Between going to Atlanta for a wedding and being neck deep in research at the various libraries at Boston College, I’ve been busy, but I don’t know how well that translates to entertaining reports. I’d never been to Atlanta before and besides suffering in the sweltering heat, I don’t know if I “experienced” it in any notable way. The library research has been somewhat interesting, as I’ve spent a number of hours determining the degree of fame that minor literary figures received from scholarship to see if they would be worthy topics for my annotated bibliography. Finding that certain degree of fame—not as big as National Skyline, not as small as Days in December—is a bizarre process.

Through my travels in the stacks of the BC libraries, I noticed that Anthony Cronin, who wrote a biography of Flann O’Brien called No Laughing Matter: The Life and Times of Flann O’Brien, is also a noted poet. (He also wrote a biography of Samuel Beckett that I should check out at some point.) I took his Collected Poems out early this week and enjoyed what I skimmed. Last night I happened to find a signed, used copy of said book at Brookline Booksmith. I typically don’t care much about rare editions or signed copies, but since I just spent a few hours in the rare books library hearing about signed editions and inscriptions, I figured that ten bucks was hardly an exorbitant price to pay. As it turns out, that’s on the absolute low-end of any online listings I found.

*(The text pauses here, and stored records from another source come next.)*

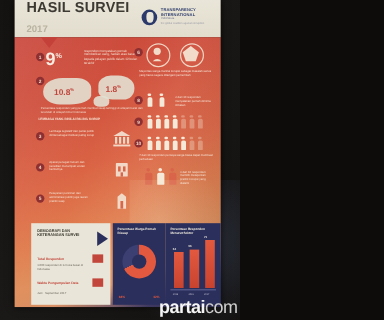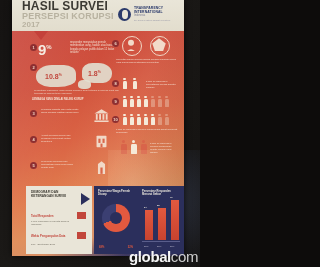--- a/index.html
+++ b/index.html
@@ -136,21 +136,20 @@
 <body>
 
 <div id="root">
   <div class="backdrop"></div>
   <div class="backdrop-glow"></div>
 
   <div class="poster">
 
     <div class="head">
       <div class="head-title">HASIL SURVEI</div>
-      <div class="head-sub">PERSEPSI KORUPSI</div>
       <div class="head-year">2017</div>
 
       <div class="logo">
         <div class="logo-mark"></div>
         <div class="logo-txt">
           <div class="logo-l1">TRANSPARENCY</div>
           <div class="logo-l2">INTERNATIONAL</div>
           <div class="logo-l3">Indonesia</div>
           <div class="logo-l4">the global coalition against corruption</div>
         </div>
@@ -354,14 +353,14 @@
       <div class="bar" style="left:33px;height:40px;"></div>
       <div class="barval" style="left:6px;bottom:45px;">54</div>
       <div class="barval" style="left:19px;bottom:47px;">56</div>
       <div class="barval" style="left:32px;bottom:55px;">71</div>
       <div class="barcat" style="left:6px;">2015</div>
       <div class="barcat" style="left:19px;">2016</div>
       <div class="barcat" style="left:32px;">2017</div>
     </div>
   </div>
 
-  <div class="wm"><span style="font-weight:bold;color:#f5f5f5;">global</span><span>com</span></div>
+  <div class="wm"><span style="font-weight:bold;color:#f5f5f5;">partai</span><span>com</span></div>
 </div>
 
 </body></html>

I picked up two somewhat recent math-/post-rock hybrids, Russian Circles’ Enter and the Timeout Drawer’s Alone EP, at the usually frustrating Newbury Comics. (I have a rant about how Boston record stores make me long for Parasol, Reckless, and Vintage Vinyl, but I’ll save that for another day.) Russian Circles frequently sound like the logical midpoint between Pelican and Explosions in the Sky, and though they never quite reach the heights of either band, Enter is a consistent, muscular debut. I hadn’t heard anything from the Timeout Drawer since I received their debut, A Record of Small Histories, as a promo back in the day, but I saw some positive press and downloaded it. Thankfully, they have moved past the “instrumental Cure” sound of that era, choosing a better balance between aggressive post-rock and their past synthetic urges. Semi-epic opener “Man Must Breathe” is the obvious highlight, but the rest of the EP is solid and the video from a song from their previous record is well done.

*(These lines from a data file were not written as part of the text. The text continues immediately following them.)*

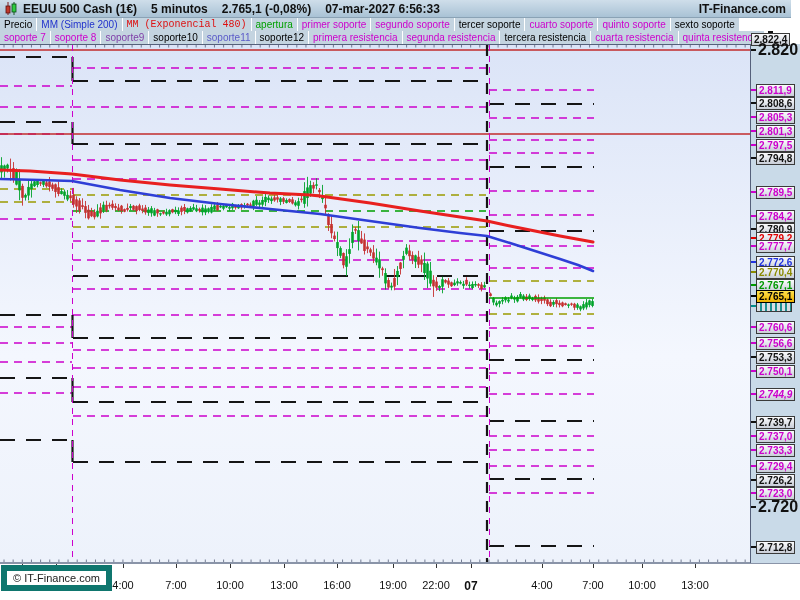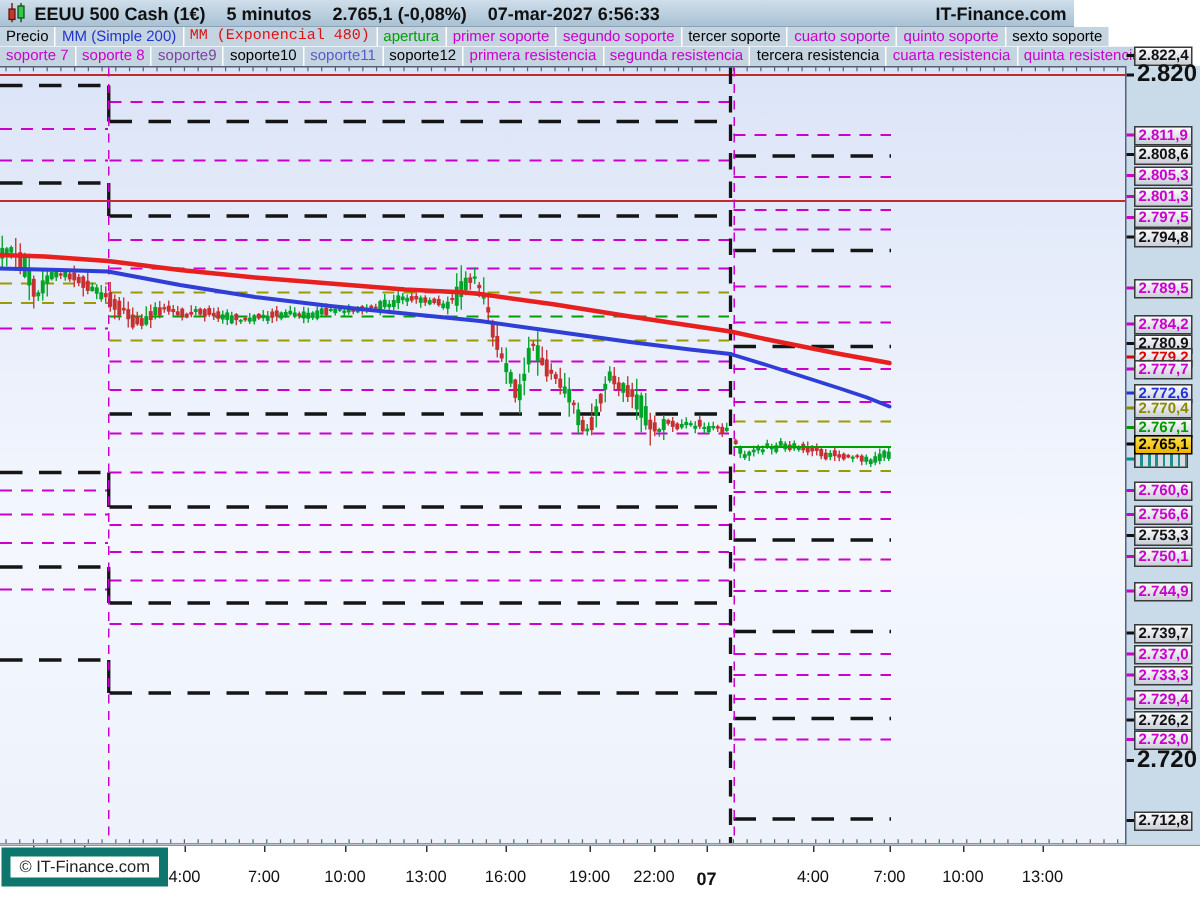--- a/index.html
+++ b/index.html
@@ -1,19 +1,19 @@
 <!DOCTYPE html>
 <html><head>
 <meta charset="utf-8">
 <style>
   html,body{margin:0;padding:0;background:#fff;}
   .app{position:relative;width:800px;height:600px;overflow:hidden;
        font-family:"Liberation Sans",sans-serif;background:#fff;}
   
-  .topbar{position:absolute;left:0;top:0;width:716px;height:18px;box-sizing:border-box;
+  .topbar{position:absolute;left:0;top:0;width:791px;height:18px;box-sizing:border-box;
           background:linear-gradient(#cfdeea,#a9c2d5);border-bottom:1px solid #8aa2b5;
           display:flex;align-items:center;padding:0 5px;font-size:12px;font-weight:bold;color:#101010;}
   .topbar .seg{margin-right:14px;white-space:nowrap;}
   .topbar .spacer{flex:1;}
   .candle-ico{width:13px;height:13px;margin-right:5px;flex:0 0 auto;}
   
   .legendrow{position:absolute;left:0;width:800px;height:13px;background:#ffffff;
              display:flex;gap:1px;font-size:10px;line-height:13px;overflow:hidden;}
   #legend1{top:18px;} #legend2{top:31px;}
   .cell{background:#c4d4e0;padding:0 4px;white-space:nowrap;flex:0 0 auto;}
@@ -740,21 +740,21 @@
         </g>
         <g>
           <line x1="489" y1="254" x2="594" y2="254" stroke="#00a000" stroke-width="1.3"></line>
         </g>
         <polyline points="0,126 30,127 72,130 120,136 170,141 220,145 270,149 310,151 320,152 370,159 420,167 460,173 487,177 510,182 535,187 560,192 593,198" fill="none" stroke="#e81f1f" stroke-width="3" stroke-linejoin="round" stroke-linecap="round"></polyline>
         <polyline points="0,135 40,136 72,137 120,146 170,154 220,160 270,165 320,170 370,177 420,184 460,189 487,192 510,199 535,207 560,215 578,221 593,227" fill="none" stroke="#2e3ed6" stroke-width="2.6" stroke-linejoin="round" stroke-linecap="round"></polyline>
       </svg>
   </div>
 
   <div class="yaxis" id="yaxis">
-      <div class="ylabel " style="top: -13.5px; z-index: 2;">
+      <div class="ylabel " style="top: -13.5px; z-index: 2; flex-direction: column;">
         <span class="ytick" style="background: rgb(17, 17, 17);"></span>
         <span class="ybox" style="color: rgb(17, 17, 17);">2.822,4</span>
       </div>
       <div class="ylabel " style="top: -0.5px; z-index: 2;">
         <span class="ytick" style="background: rgb(17, 17, 17);"></span>
         <span class="yplain" style="color: rgb(17, 17, 17);">2.820</span>
       </div>
       <div class="ylabel " style="top: 39.5px; z-index: 2;">
         <span class="ytick" style="background: rgb(204, 0, 204);"></span>
         <span class="ybox" style="color: rgb(204, 0, 204);">2.811,9</span>
@@ -830,21 +830,21 @@
       <div class="ylabel " style="top: 306.5px; z-index: 2;">
         <span class="ytick" style="background: rgb(17, 17, 17);"></span>
         <span class="ybox" style="color: rgb(17, 17, 17);">2.753,3</span>
       </div>
       <div class="ylabel " style="top: 320.5px; z-index: 2;">
         <span class="ytick" style="background: rgb(204, 0, 204);"></span>
         <span class="ybox" style="color: rgb(204, 0, 204);">2.750,1</span>
       </div>
       <div class="ylabel " style="top: 343.5px; z-index: 2;">
         <span class="ytick" style="background: rgb(204, 0, 204);"></span>
-        <span class="ybox" style="color: rgb(204, 0, 204);">2.744,9</span>
+        <span class="ybox" style="color: rgb(204, 0, 204); font-style: italic;">2.744,9</span>
       </div>
       <div class="ylabel " style="top: 371.5px; z-index: 2;">
         <span class="ytick" style="background: rgb(17, 17, 17);"></span>
         <span class="ybox" style="color: rgb(17, 17, 17);">2.739,7</span>
       </div>
       <div class="ylabel " style="top: 385.5px; z-index: 2;">
         <span class="ytick" style="background: rgb(204, 0, 204);"></span>
         <span class="ybox" style="color: rgb(204, 0, 204);">2.737,0</span>
       </div>
       <div class="ylabel " style="top: 399.5px; z-index: 2;">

Of course, if any record store in the Boston area stocked Mock Orange records, I would gladly forgo purchasing the above book and records in order to pick up the excellent First EP or Mind Is Not Brain. Jon pines for The Record Play, but there are some fantastic songs on these records. The jury’s still out for the split with the Band Apart, but I harbor no illusions of ever finding that.